WHAT THE TASK REQUIRES:
Show every line from the data below that includes "Database".

(Beginning of MATERIAL FOR THE TASK)

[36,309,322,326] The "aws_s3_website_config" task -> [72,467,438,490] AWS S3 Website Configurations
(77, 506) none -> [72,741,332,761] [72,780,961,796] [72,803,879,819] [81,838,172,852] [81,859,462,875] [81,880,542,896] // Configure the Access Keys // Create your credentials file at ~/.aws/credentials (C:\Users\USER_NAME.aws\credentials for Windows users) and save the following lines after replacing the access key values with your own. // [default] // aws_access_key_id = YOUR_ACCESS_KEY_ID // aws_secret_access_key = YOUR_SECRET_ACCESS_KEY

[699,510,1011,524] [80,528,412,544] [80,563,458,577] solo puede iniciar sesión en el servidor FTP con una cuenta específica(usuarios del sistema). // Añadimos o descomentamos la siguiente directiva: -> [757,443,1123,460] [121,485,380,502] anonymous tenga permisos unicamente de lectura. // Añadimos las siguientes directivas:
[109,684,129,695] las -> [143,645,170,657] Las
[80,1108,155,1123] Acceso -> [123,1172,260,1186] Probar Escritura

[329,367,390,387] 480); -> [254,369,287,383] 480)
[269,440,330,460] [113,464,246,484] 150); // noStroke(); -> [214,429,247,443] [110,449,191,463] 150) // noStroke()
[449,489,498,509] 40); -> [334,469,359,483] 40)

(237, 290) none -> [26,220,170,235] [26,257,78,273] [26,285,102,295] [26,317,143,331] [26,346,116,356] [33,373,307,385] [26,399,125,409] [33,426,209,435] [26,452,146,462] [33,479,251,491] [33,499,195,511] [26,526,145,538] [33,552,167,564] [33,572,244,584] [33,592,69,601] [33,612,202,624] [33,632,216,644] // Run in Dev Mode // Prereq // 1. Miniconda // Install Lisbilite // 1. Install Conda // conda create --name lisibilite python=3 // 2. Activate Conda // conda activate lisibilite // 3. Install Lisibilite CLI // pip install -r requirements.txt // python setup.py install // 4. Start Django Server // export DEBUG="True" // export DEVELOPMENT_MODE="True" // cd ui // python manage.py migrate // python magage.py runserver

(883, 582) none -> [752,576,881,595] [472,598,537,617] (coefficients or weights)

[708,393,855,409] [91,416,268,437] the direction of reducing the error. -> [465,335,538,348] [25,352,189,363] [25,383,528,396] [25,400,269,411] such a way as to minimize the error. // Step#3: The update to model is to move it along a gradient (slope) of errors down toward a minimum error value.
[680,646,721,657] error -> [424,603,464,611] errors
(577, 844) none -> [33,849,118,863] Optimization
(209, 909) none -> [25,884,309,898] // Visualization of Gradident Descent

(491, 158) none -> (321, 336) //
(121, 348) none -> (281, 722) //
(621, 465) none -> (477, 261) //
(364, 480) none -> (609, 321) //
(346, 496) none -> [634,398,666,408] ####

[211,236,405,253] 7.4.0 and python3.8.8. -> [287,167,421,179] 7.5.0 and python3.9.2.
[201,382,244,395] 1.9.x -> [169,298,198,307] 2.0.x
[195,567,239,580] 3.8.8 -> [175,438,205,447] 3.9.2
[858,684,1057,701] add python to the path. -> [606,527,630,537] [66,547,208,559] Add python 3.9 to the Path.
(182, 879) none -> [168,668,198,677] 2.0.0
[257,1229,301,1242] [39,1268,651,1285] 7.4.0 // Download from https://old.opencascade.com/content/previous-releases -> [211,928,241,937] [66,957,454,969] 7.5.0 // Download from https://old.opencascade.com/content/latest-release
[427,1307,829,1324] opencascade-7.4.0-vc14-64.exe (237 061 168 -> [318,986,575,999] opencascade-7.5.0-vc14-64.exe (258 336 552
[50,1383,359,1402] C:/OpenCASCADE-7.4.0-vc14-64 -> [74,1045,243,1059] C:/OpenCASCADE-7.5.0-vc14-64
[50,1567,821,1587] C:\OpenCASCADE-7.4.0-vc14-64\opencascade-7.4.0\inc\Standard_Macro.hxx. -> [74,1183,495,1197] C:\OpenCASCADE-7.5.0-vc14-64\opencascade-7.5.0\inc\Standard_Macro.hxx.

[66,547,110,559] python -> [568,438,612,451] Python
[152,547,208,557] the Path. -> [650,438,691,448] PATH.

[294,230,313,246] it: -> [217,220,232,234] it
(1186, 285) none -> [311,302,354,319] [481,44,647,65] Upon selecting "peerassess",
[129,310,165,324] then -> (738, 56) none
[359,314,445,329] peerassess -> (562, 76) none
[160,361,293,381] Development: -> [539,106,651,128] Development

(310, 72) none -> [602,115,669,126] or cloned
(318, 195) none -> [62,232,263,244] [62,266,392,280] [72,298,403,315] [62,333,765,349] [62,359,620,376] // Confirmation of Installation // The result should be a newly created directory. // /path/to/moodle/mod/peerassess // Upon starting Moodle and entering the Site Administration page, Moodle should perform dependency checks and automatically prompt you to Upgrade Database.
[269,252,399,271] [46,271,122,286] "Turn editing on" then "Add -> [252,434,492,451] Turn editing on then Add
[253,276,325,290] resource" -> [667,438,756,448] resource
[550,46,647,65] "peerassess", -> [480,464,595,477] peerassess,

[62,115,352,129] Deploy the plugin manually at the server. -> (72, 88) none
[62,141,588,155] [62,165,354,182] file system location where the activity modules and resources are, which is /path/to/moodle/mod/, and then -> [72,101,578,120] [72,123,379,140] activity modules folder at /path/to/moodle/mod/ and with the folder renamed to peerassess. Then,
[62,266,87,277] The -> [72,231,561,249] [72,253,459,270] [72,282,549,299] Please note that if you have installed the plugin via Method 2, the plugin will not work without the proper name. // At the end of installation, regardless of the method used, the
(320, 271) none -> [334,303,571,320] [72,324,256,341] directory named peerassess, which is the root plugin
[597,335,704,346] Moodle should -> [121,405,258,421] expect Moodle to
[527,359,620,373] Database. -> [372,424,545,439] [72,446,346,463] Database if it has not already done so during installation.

(End of MATERIAL FOR THE TASK)

WRITTEN SOLUTION:
(318, 195) none -> [62,232,263,244] [62,266,392,280] [72,298,403,315] [62,333,765,349] [62,359,620,376] // Confirmation of Installation // The result should be a newly created directory. // /path/to/moodle/mod/peerassess // Upon starting Moodle and entering the Site Administration page, Moodle should perform dependency checks and automatically prompt you to Upgrade Database.
[527,359,620,373] Database. -> [372,424,545,439] [72,446,346,463] Database if it has not already done so during installation.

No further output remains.